LEBANON, Ohio (AP) — Jurors are expected to begin Thursday deliberating the fate of a teen mother accused of killing her newborn daughter and burying the baby in her Ohio family’s backyard.

The defense for Brooke Skylar Richardson, now 20, rested its case Wednesday and Warren County Judge Donald Oda II set closing arguments for Thursday morning. She wasn’t called to testify about her 2017 pregnancy .

If convicted of aggravated murder, Richardson could go to prison for the rest of her life.

The biggest issue jurors face is whether Richardson’s baby was alive at birth. She is also charged with involuntary manslaughter, child endangering and abuse of a corpse. Oda ruled that prosecutors failed to prove an evidence-tampering charge, so he dismissed it.

Richardson was an 18-year-old cheerleader when she secretly gave birth in May 2017. A doctor she later told called police.

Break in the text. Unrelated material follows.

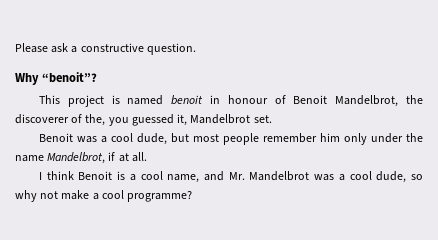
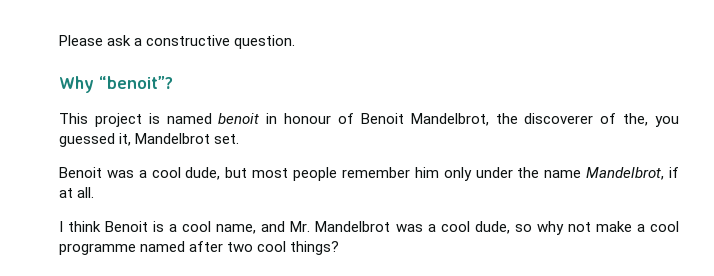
[127,191,193,202] programme? -> [59,241,340,255] programme named after two cool things?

The remains of the baby Richardson called “Annabelle” were found in July 2017. Prosecutors said she hid an unwanted pregnancy before killing the baby; the defense said she was stillborn.

A Cincinnati gynecologist, Dr. John E. White, testified for the defense that Richardson was at risk for a stillbirth for several reasons, including her eating disorders and slight maternal weight gain. He cited other signs of stillbirth: the baby’s umbilical cord being detached from the placenta and the baby “plopping” out after a single push, as described by Richardson.

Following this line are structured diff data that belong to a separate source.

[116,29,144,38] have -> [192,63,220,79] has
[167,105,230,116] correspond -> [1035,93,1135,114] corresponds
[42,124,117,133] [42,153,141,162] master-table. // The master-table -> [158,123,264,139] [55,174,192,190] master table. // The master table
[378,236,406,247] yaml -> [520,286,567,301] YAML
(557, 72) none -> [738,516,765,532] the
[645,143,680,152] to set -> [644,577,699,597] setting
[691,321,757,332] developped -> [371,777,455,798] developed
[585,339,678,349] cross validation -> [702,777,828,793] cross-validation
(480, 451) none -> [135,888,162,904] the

Assistant Prosecutor Julie Kraft confronted White with Richardson’s conflicting statements to police. During a police interview, she said the baby might have made noises and moved.

A prosecution witness declared the baby died from “homicidal violence.” The defense on Wednesday called Dr. Mark LeVaughn, the chief medical examiner for Mississippi. He said there was “no evidence of thermal injury, no identifiable evidence of live birth or injury,” so the child’s cause and manner of death were both “undetermined.”

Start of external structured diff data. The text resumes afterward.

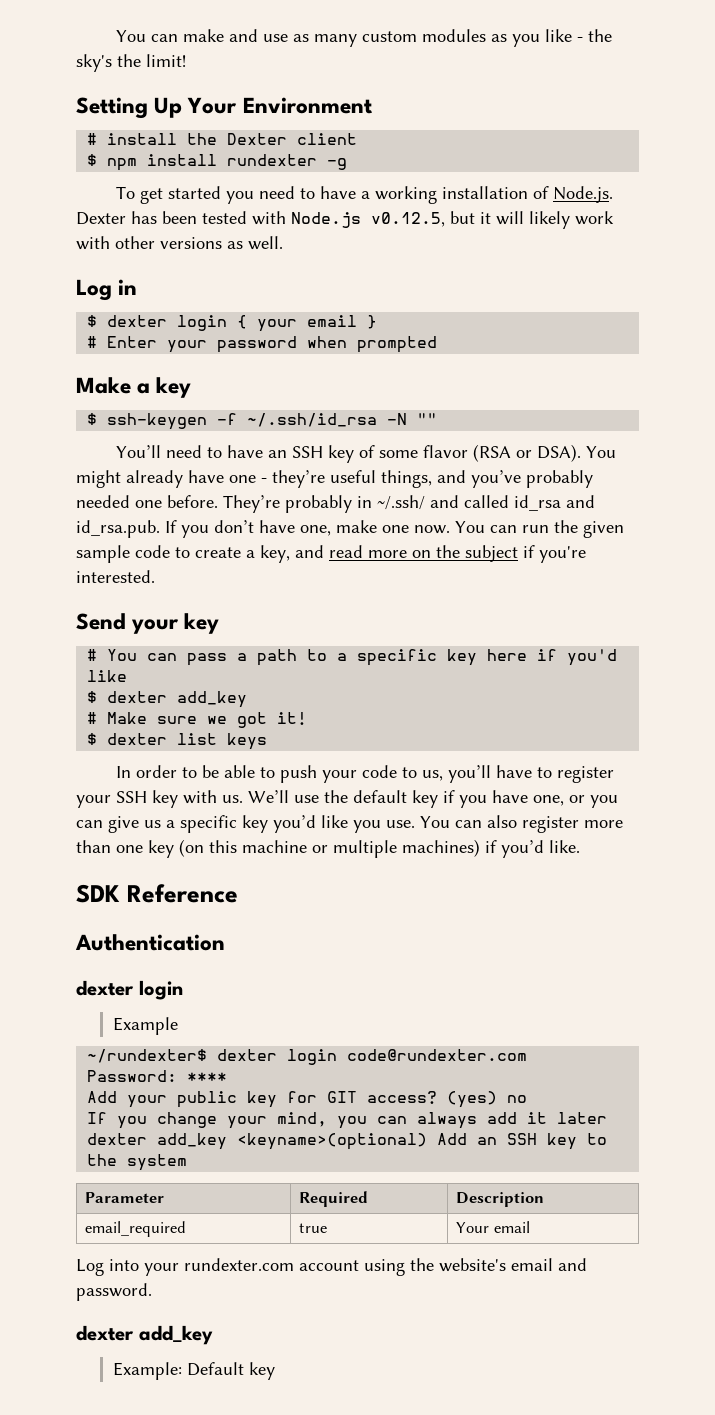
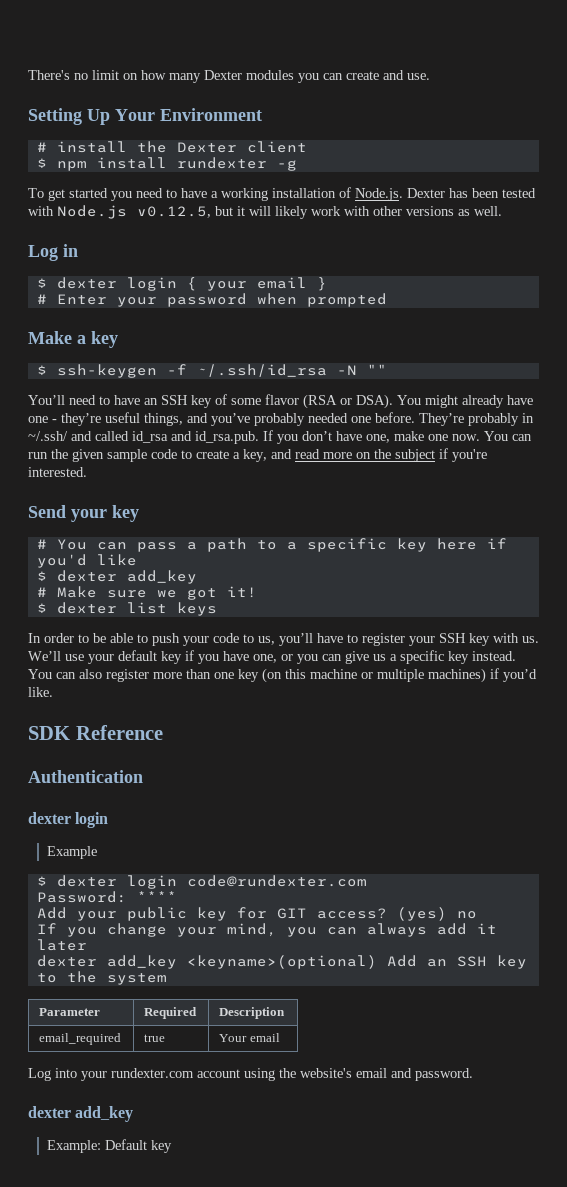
[115,29,612,47] [76,54,186,72] You can make and use as many custom modules as you like - the sky's the limit! -> [28,70,430,83] There's no limit on how many Dexter modules you can create and use.
[324,790,348,803] the -> [88,654,114,664] your
[273,815,415,833] you’d like you use. -> [472,651,516,661] instead.
[87,1049,208,1063] ~/rundexter$ -> [36,876,47,886] $

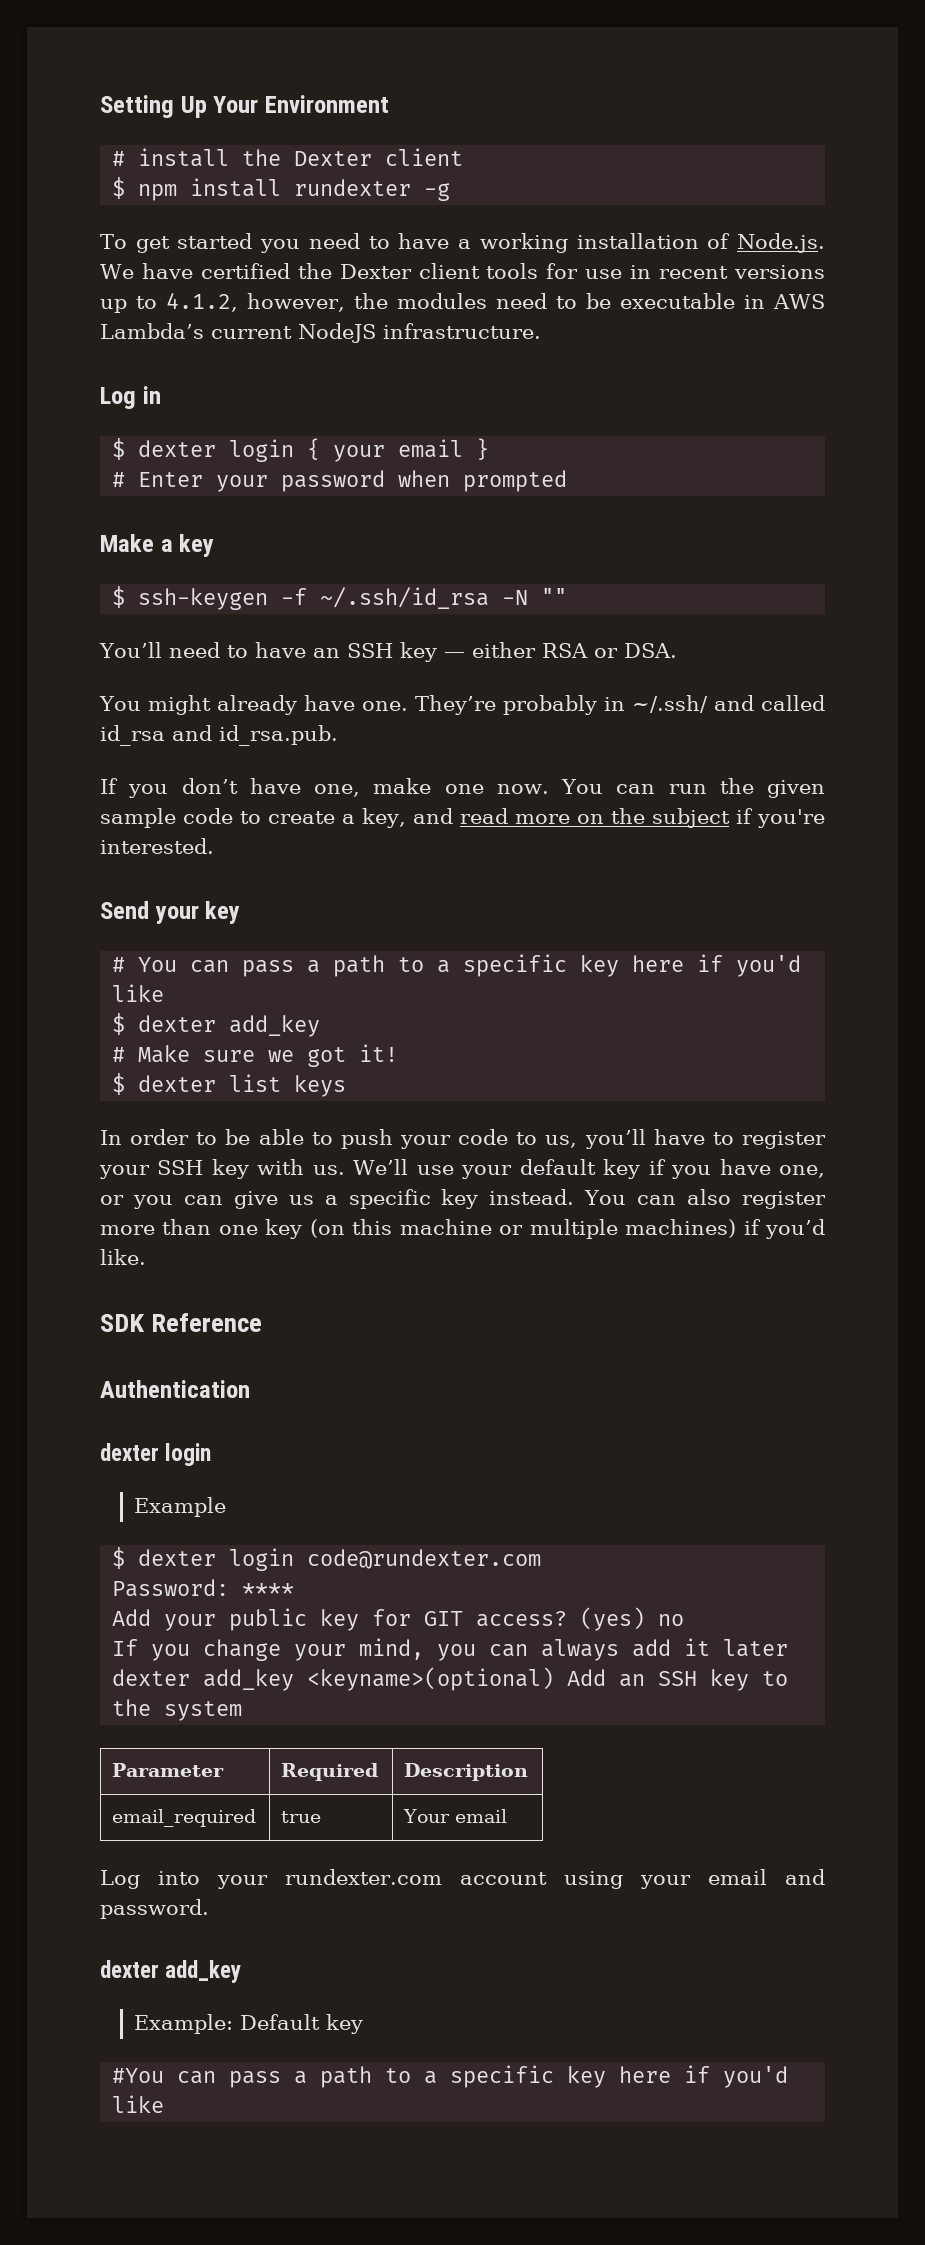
[28,70,430,83] There's no limit on how many Dexter modules you can create and use. // -> (100, 106) none
[407,188,536,198] [28,205,502,219] Dexter has been tested with Node.js v0.12.5, but it will likely work with other versions as well. -> [100,263,826,279] [100,293,826,313] [100,323,541,343] We have certified the Dexter client tools for use in recent versions up to 4.1.2, however, the modules need to be executable in AWS Lambda’s current NodeJS infrastructure.
[215,394,533,409] [28,412,415,426] of some flavor (RSA or DSA). You might already have one - they’re useful things, and you’ve probably needed one before. -> [443,642,677,658] [99,695,408,715] — either RSA or DSA. // You might already have one.
(259, 437) none -> (338, 735) //
[279,1068,352,1078] the website's -> [639,1875,691,1889] your
(173, 1146) none -> [112,2065,789,2088] [112,2095,165,2113] // #You can pass a path to a specific key here if you'd like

But LeVaughn acknowledged that the baby’s remains consisted of bones and very little soft tissue, so there was no way to determine whether the child could have been drowned or suffocated.

Cincinnati psychologist Stuart Bassman said “Skylar was being manipulated” into making false statements during interrogations. He described Richardson as a vulnerable, immature person whose dependent personality disorder makes her want to please authority figures, even to the point of making incriminating statements that were untrue.

The disorder makes her so fearful of rejection and abandonment that she tends to act like she’s happy when she isn’t, he said, as in the old song that urges: “Smile, even though your heart is breaking.”

Kraft suggested that besides wanting to please authorities, Richardson’s desire to please her family and boyfriend and fear of them abandoning her could have motivated her to commit extreme acts.

Prosecutors objected to Bassman’s disclosure that Richardson said she had been sexually abused at age 12 by an older boy.